[Saved entries]
--- START ---
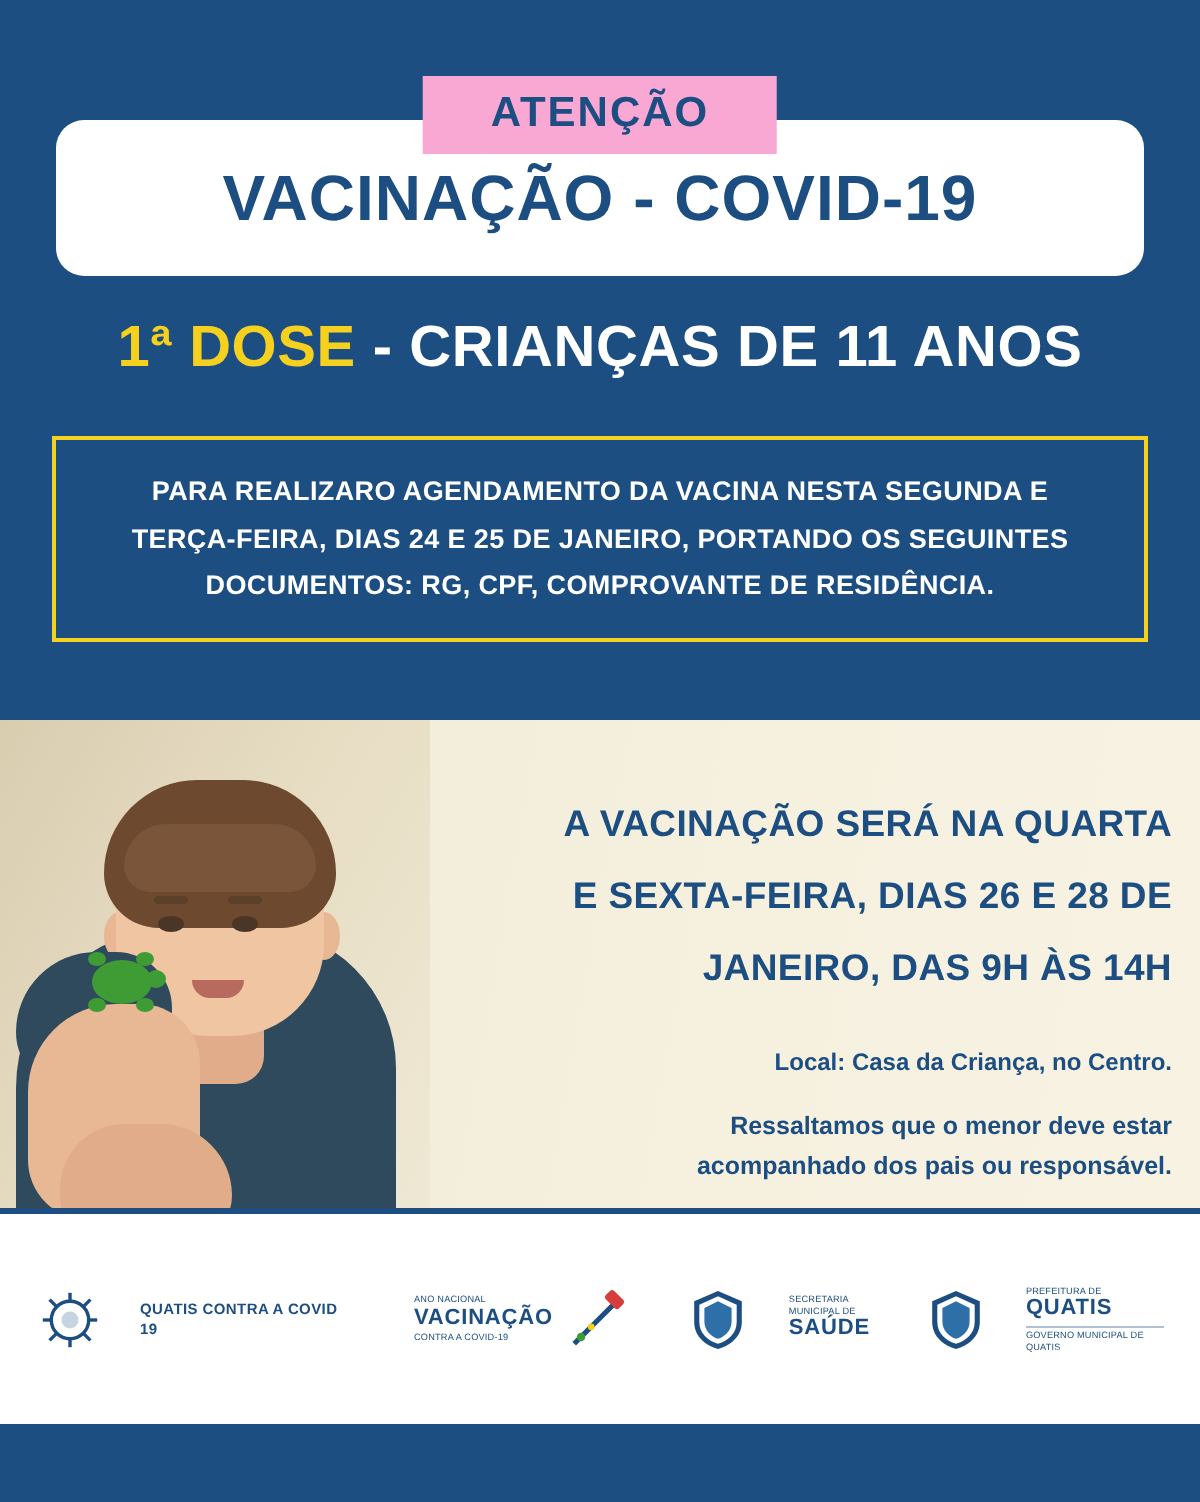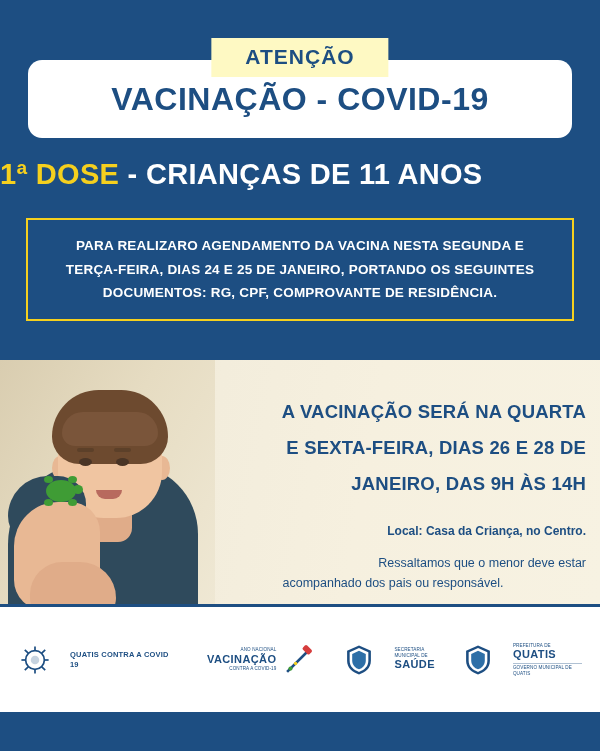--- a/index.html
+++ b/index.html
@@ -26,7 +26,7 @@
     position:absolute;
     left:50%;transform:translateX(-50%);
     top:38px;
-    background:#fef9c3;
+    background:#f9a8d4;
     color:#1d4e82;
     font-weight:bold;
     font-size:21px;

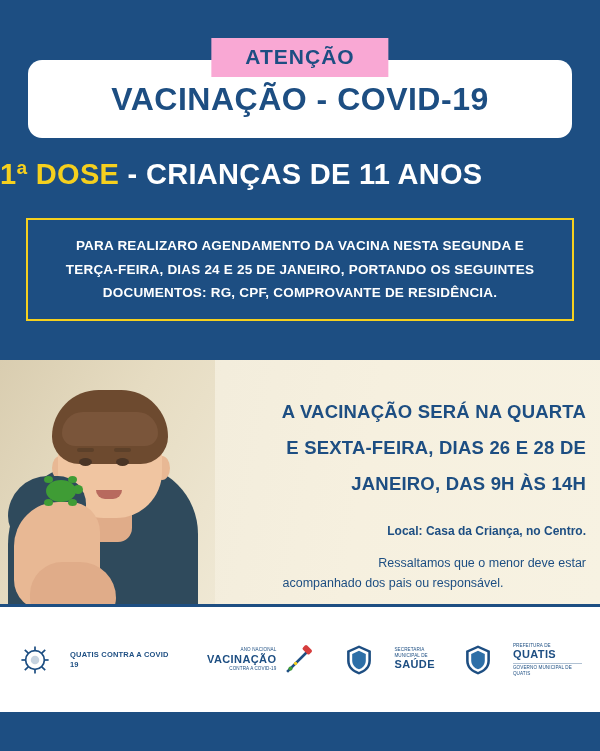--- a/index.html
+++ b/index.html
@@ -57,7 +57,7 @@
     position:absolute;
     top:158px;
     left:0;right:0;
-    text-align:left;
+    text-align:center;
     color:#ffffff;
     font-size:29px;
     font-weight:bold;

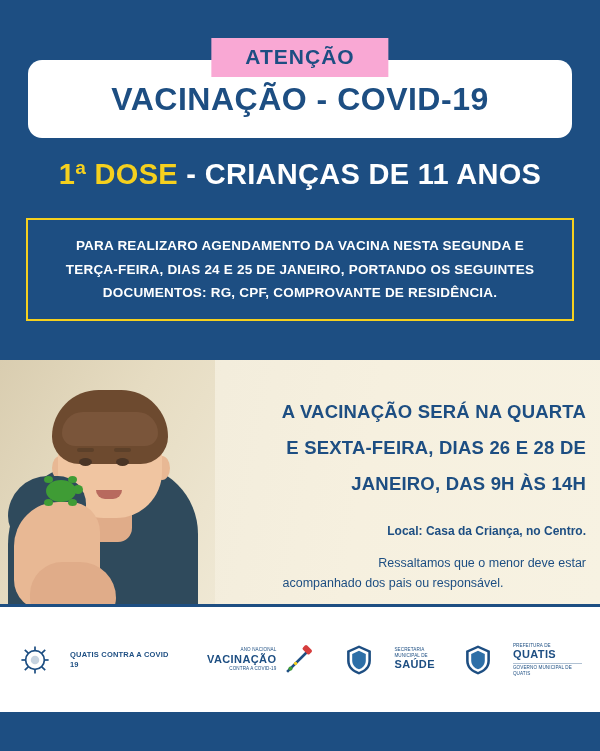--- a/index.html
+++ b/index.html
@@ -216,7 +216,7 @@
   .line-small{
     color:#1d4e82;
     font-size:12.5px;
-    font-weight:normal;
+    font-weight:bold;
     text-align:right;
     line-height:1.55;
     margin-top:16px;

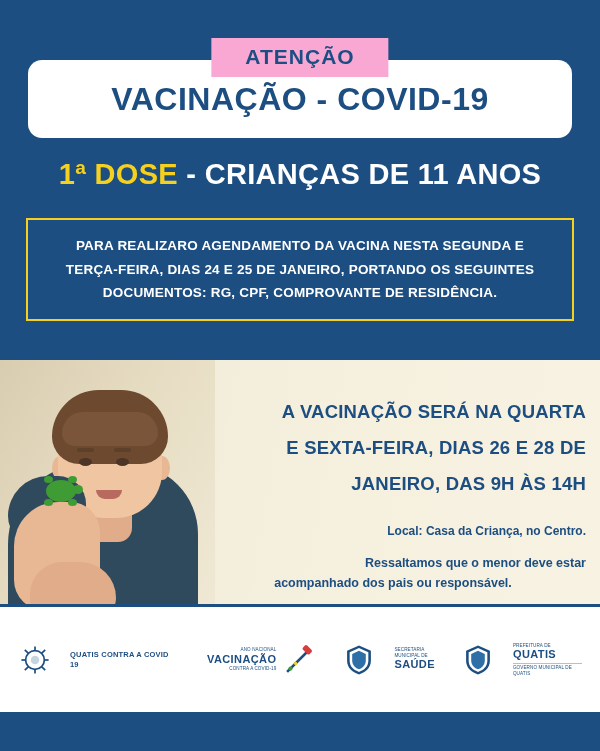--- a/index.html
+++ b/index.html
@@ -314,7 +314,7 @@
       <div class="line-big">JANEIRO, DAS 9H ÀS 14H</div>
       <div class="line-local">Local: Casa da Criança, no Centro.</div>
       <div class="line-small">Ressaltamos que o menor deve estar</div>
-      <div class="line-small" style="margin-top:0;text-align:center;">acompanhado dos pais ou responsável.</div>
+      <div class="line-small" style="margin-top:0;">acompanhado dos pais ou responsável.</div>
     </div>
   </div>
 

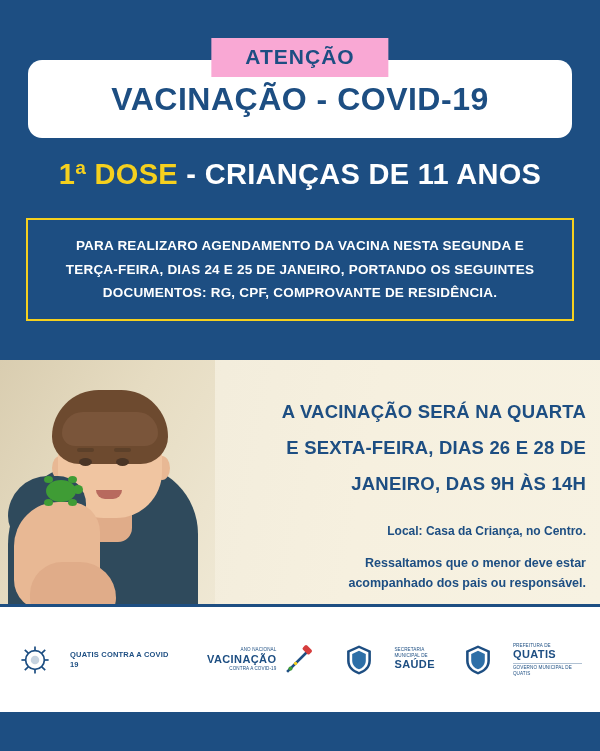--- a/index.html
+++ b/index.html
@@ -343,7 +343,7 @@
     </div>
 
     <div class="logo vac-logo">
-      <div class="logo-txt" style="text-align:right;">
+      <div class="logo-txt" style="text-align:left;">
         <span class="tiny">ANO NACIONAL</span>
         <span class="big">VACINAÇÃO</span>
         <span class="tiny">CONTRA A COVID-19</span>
--- END ---
--- START ---
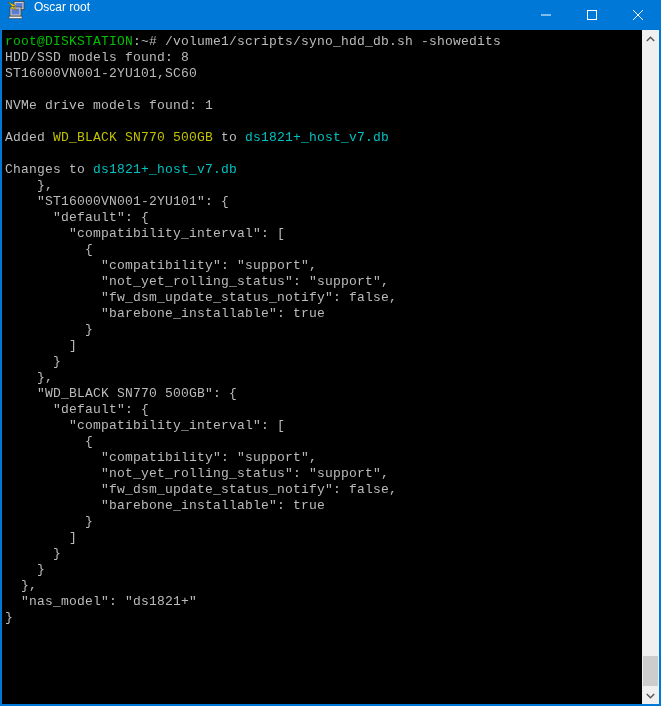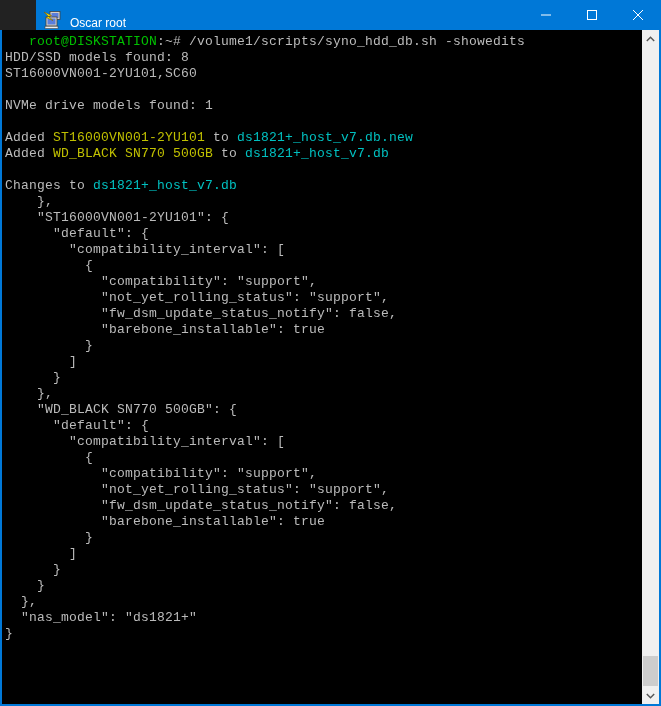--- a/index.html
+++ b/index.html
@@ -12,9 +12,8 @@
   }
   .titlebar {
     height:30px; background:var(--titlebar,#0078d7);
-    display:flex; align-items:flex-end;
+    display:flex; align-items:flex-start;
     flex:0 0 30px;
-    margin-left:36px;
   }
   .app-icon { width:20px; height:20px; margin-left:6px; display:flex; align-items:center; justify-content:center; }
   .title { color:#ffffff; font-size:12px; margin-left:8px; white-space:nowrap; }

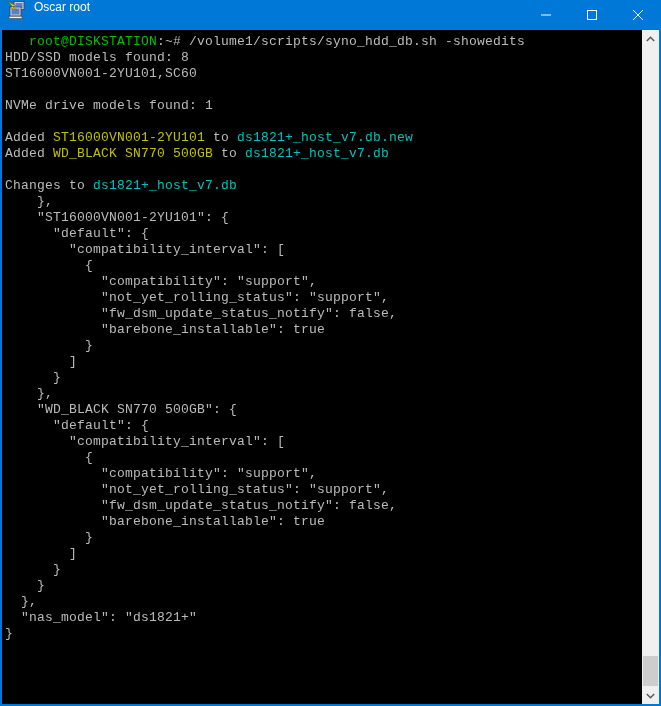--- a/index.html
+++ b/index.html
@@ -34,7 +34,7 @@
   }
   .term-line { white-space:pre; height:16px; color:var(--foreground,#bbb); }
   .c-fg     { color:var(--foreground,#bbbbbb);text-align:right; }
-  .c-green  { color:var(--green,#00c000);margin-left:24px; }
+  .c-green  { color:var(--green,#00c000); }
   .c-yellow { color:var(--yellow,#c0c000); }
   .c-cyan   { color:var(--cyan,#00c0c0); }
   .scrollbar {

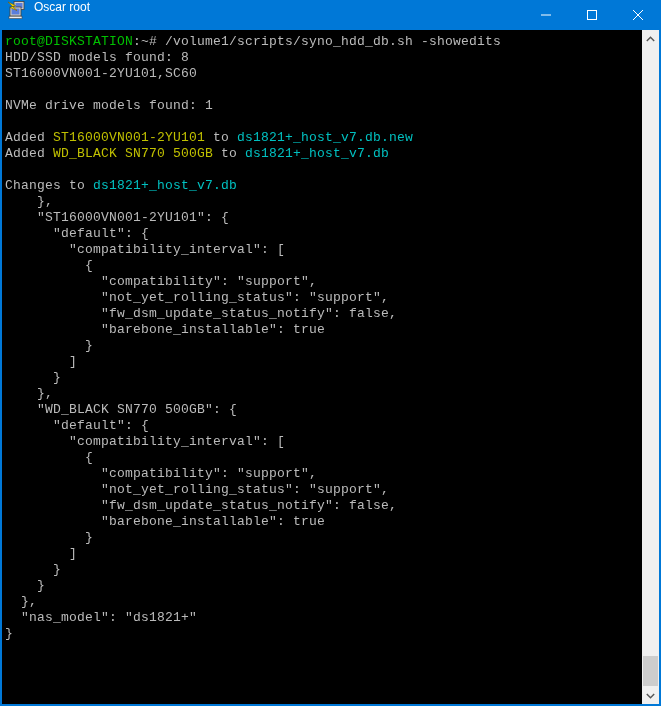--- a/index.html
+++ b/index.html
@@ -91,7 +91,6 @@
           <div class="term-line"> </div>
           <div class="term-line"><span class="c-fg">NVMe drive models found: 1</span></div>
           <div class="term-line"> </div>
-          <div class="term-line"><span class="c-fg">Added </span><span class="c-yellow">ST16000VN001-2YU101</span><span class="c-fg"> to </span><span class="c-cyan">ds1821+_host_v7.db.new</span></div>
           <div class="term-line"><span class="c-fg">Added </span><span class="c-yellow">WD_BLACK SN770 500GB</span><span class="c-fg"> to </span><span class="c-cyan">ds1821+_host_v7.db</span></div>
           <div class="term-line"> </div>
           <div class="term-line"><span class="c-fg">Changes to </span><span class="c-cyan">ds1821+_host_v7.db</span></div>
--- END ---
Requirement
The lines sought are those in the data above that include the string "responsável"; copy each one.

Result
-      <div class="line-small" style="margin-top:0;text-align:center;">acompanhado dos pais ou responsável.</div>
+      <div class="line-small" style="margin-top:0;">acompanhado dos pais ou responsável.</div>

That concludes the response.